Phase 3 — Verify Cluster Health [MANUAL]

Steps

  1. Set the Elasticsearch endpoint. Either use the LoadBalancer IP or port-forward:

    Option A — Use the LoadBalancer external IP (from the RAD UI deployment panel):

    ES_URL="http://${EXTERNAL_IP}:9200"

    Option B — Port-forward for local access:

    kubectl port-forward svc/<service-name> 9200:9200 -n ${NAMESPACE}
    ES_URL="http://localhost:9200"
  2. Check cluster health:

    curl "${ES_URL}/_cluster/health" | jq

    Expected result:

    {
    "cluster_name": "ragflow",
    "status": "green",
    "number_of_nodes": 1,
    "number_of_data_nodes": 1,
    "active_primary_shards": 0,
    "active_shards": 0
    }

    A yellow status is normal for a single-node cluster with indices that have replicas configured (replicas cannot be assigned on a single node).

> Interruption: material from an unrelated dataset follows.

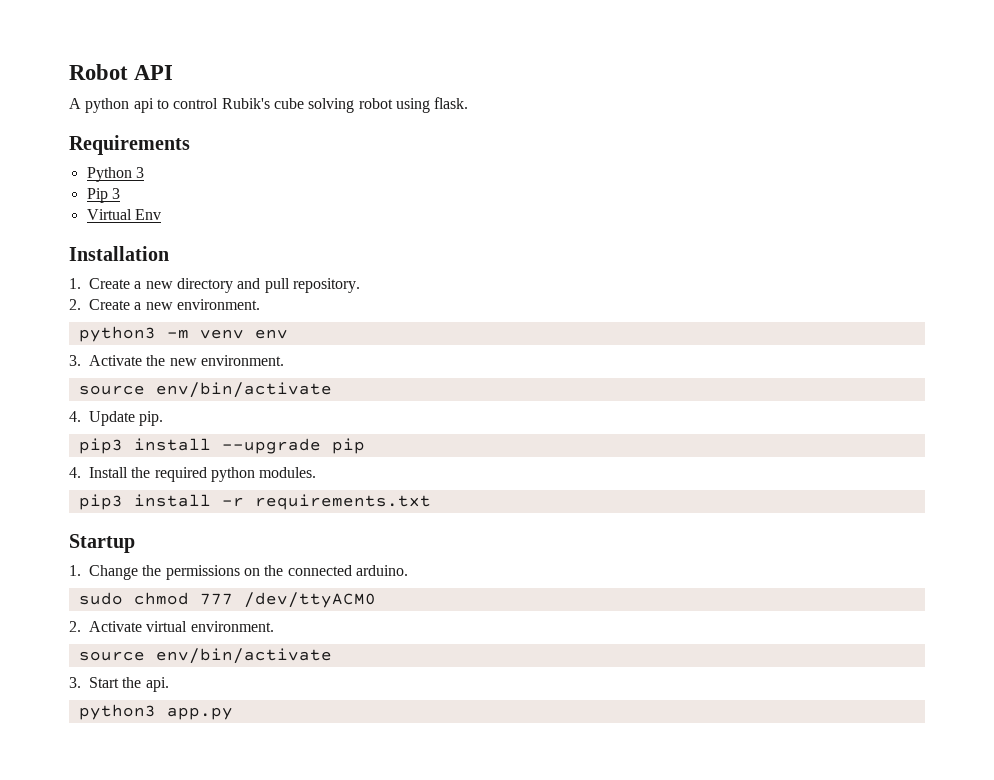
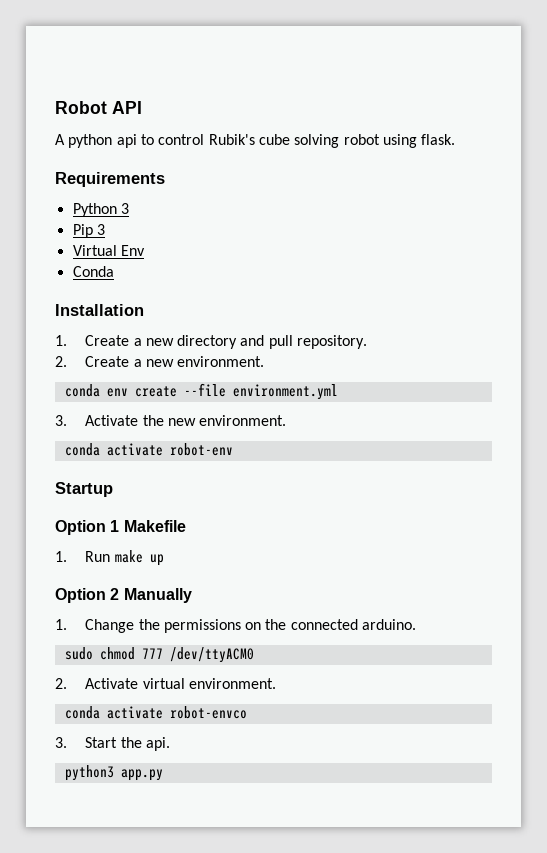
(161, 214) none -> [72,266,114,277] // Conda
[78,326,288,342] python3 -m venv env -> [64,383,338,400] conda env create --file environment.yml
[78,382,332,398] [69,411,164,426] [78,438,365,454] [69,467,317,482] [78,494,431,510] [69,534,135,553] source env/bin/activate // 4. Update pip. // pip3 install --upgrade pip // 4. Install the required python modules. // pip3 install -r requirements.txt // Startup -> [64,443,233,456] [55,482,113,497] [55,520,186,535] [55,550,164,566] [55,588,192,603] conda activate robot-env // Startup // Option 1 Makefile // 1. Run make up // Option 2 Manually
[78,648,332,664] source env/bin/activate -> [64,706,247,719] conda activate robot-envco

  3. Verify node information:

    curl "${ES_URL}/_nodes/stats" | jq '.nodes | to_entries[0].value | {name: .name, version: .version, heap_used_percent: .jvm.mem.heap_used_percent}'

    Expected result: Node name, Elasticsearch version, and current JVM heap usage percentage.

  4. Check the index catalogue:

    curl "${ES_URL}/_cat/indices?v"

    Expected result: A table of existing indices. Initially shows only system indices (.kibana_*, etc.) or is empty.

  5. Check cluster settings:

    curl "${ES_URL}/_cluster/settings?pretty"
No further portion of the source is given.